User interface change data
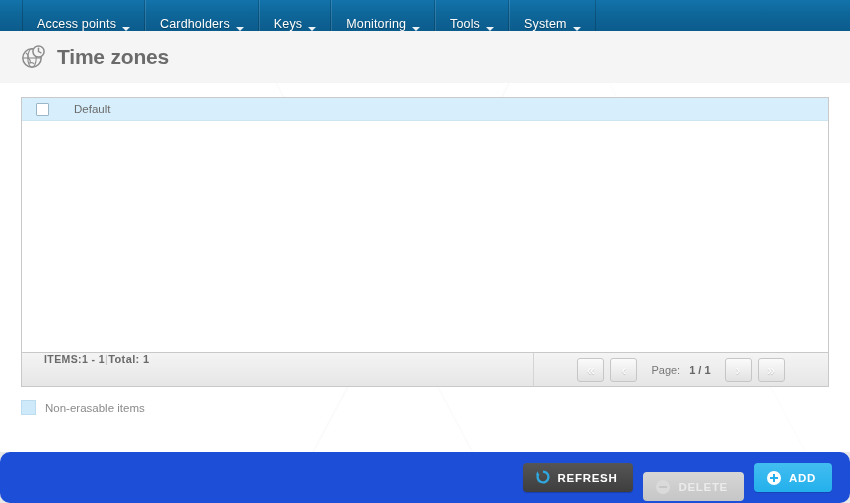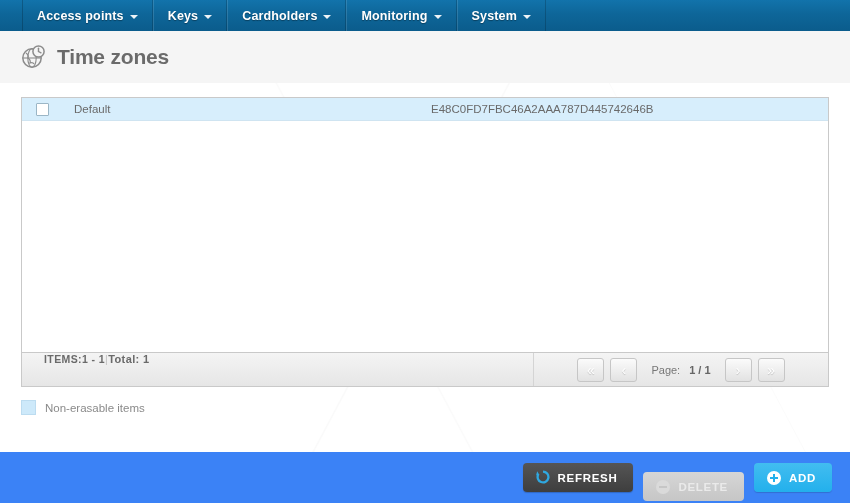--- a/index.html
+++ b/index.html
@@ -31,12 +31,12 @@
   .nav-item {
     position: relative;
     display: flex;
-    align-items: center;
+    align-items: flex-end;
     gap: 6px;
     padding: 0 14px;
     color: #ffffff;
     font-size: 12.5px;
-    font-weight: bold;
+    font-weight: normal;
     letter-spacing: 0.15px;
     white-space: nowrap;
     text-shadow: 0 1px 1px rgba(0,0,0,0.35);

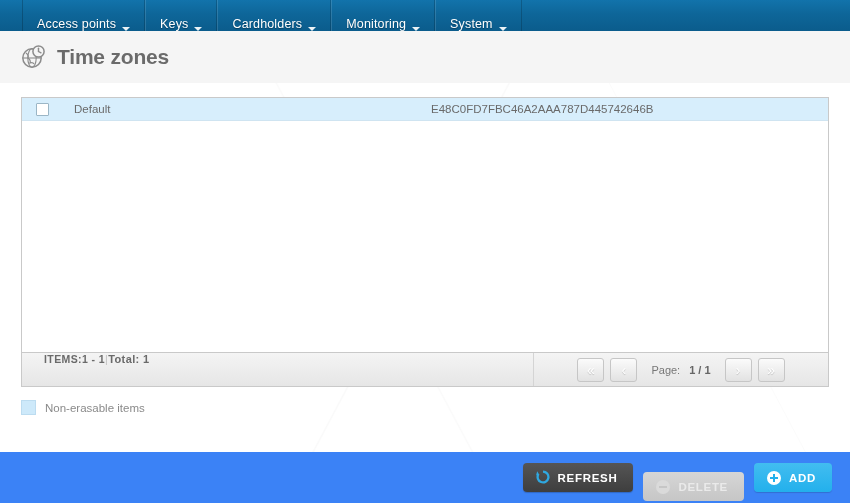--- a/index.html
+++ b/index.html
@@ -338,11 +338,11 @@
     <span class="nav-caret"></span>
   </div>
   <div class="nav-item">
+    <span>Cardholders</span>
+    <span class="nav-caret"></span>
+  </div>
+  <div class="nav-item">
     <span>Keys</span>
-    <span class="nav-caret"></span>
-  </div>
-  <div class="nav-item">
-    <span>Cardholders</span>
     <span class="nav-caret"></span>
   </div>
   <div class="nav-item">

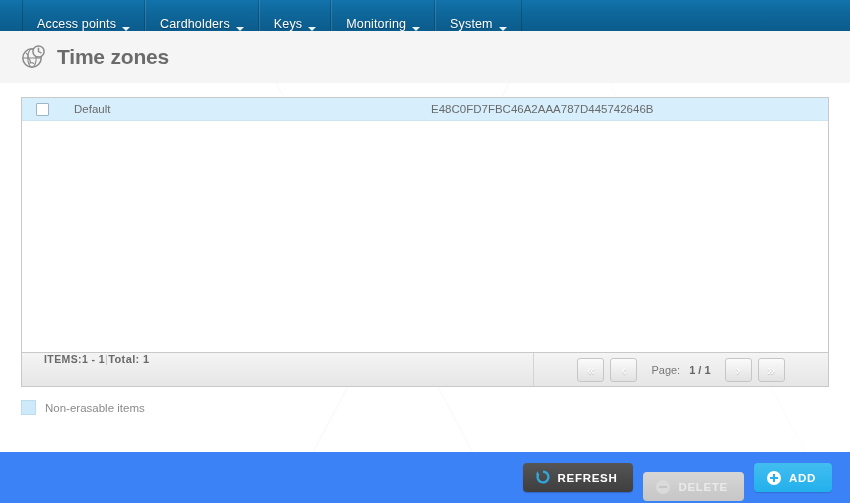--- a/index.html
+++ b/index.html
@@ -347,6 +347,10 @@
   </div>
   <div class="nav-item">
     <span>Monitoring</span>
+    <span class="nav-caret"></span>
+  </div>
+  <div class="nav-item">
+    <span>Tools</span>
     <span class="nav-caret"></span>
   </div>
   <div class="nav-item">

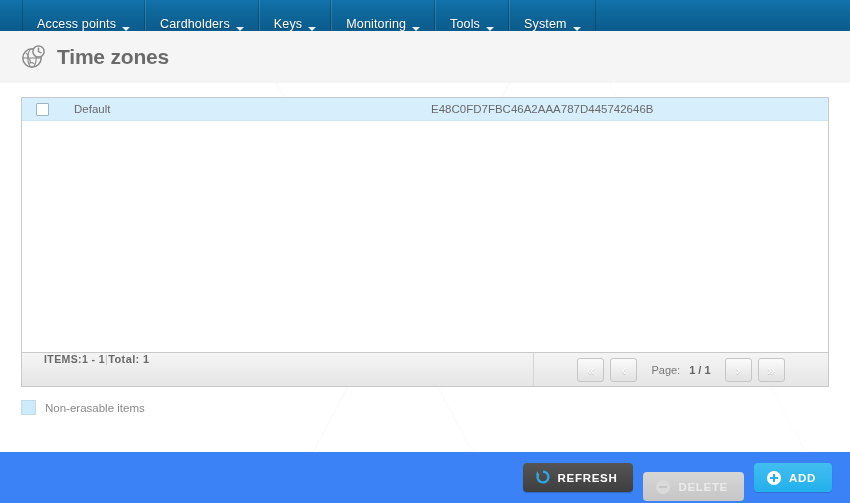--- a/index.html
+++ b/index.html
@@ -386,7 +386,6 @@
         </div>
         <div class="td col-name">Default</div>
         <div class="td col-desc"></div>
-        <div class="td col-ext">E48C0FD7FBC46A2AAA787D445742646B</div>
       </div>
     </div>
 

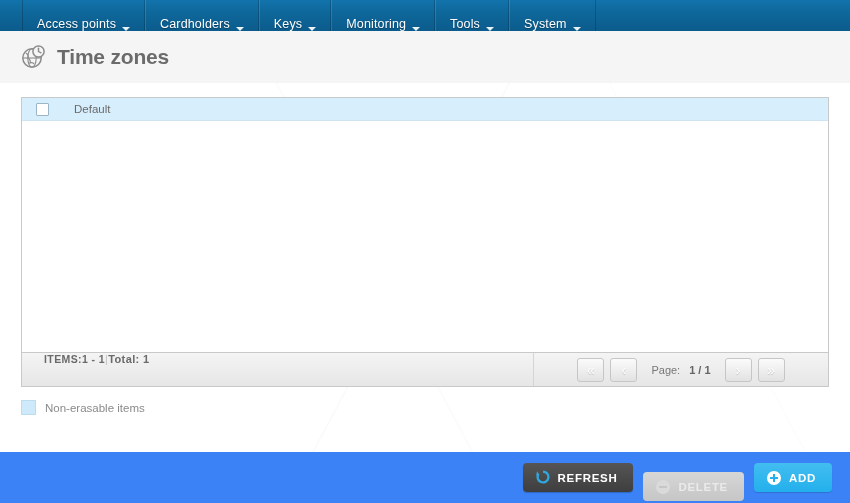--- a/index.html
+++ b/index.html
@@ -265,12 +265,13 @@
   
   .actionbar {
     height: 51px;
-    background: #3b82f6;
+    background: #1d4ed8;
     display: flex;
     align-items: center;
     justify-content: flex-end;
     gap: 10px;
     padding-right: 18px;
+    border-radius: 10px;
   }
   .abtn {
     height: 29px;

• _PROBLEM REQUIREMENTS_
Output the entries above verbatim, leaving out images.

• _ANSWER AREA_
--- a/index.html
+++ b/index.html
@@ -31,12 +31,12 @@
   .nav-item {
     position: relative;
     display: flex;
-    align-items: center;
+    align-items: flex-end;
     gap: 6px;
     padding: 0 14px;
     color: #ffffff;
     font-size: 12.5px;
-    font-weight: bold;
+    font-weight: normal;
     letter-spacing: 0.15px;
     white-space: nowrap;
     text-shadow: 0 1px 1px rgba(0,0,0,0.35);

--- a/index.html
+++ b/index.html
@@ -338,11 +338,11 @@
     <span class="nav-caret"></span>
   </div>
   <div class="nav-item">
+    <span>Cardholders</span>
+    <span class="nav-caret"></span>
+  </div>
+  <div class="nav-item">
     <span>Keys</span>
-    <span class="nav-caret"></span>
-  </div>
-  <div class="nav-item">
-    <span>Cardholders</span>
     <span class="nav-caret"></span>
   </div>
   <div class="nav-item">

--- a/index.html
+++ b/index.html
@@ -347,6 +347,10 @@
   </div>
   <div class="nav-item">
     <span>Monitoring</span>
+    <span class="nav-caret"></span>
+  </div>
+  <div class="nav-item">
+    <span>Tools</span>
     <span class="nav-caret"></span>
   </div>
   <div class="nav-item">

--- a/index.html
+++ b/index.html
@@ -386,7 +386,6 @@
         </div>
         <div class="td col-name">Default</div>
         <div class="td col-desc"></div>
-        <div class="td col-ext">E48C0FD7FBC46A2AAA787D445742646B</div>
       </div>
     </div>
 

--- a/index.html
+++ b/index.html
@@ -265,12 +265,13 @@
   
   .actionbar {
     height: 51px;
-    background: #3b82f6;
+    background: #1d4ed8;
     display: flex;
     align-items: center;
     justify-content: flex-end;
     gap: 10px;
     padding-right: 18px;
+    border-radius: 10px;
   }
   .abtn {
     height: 29px;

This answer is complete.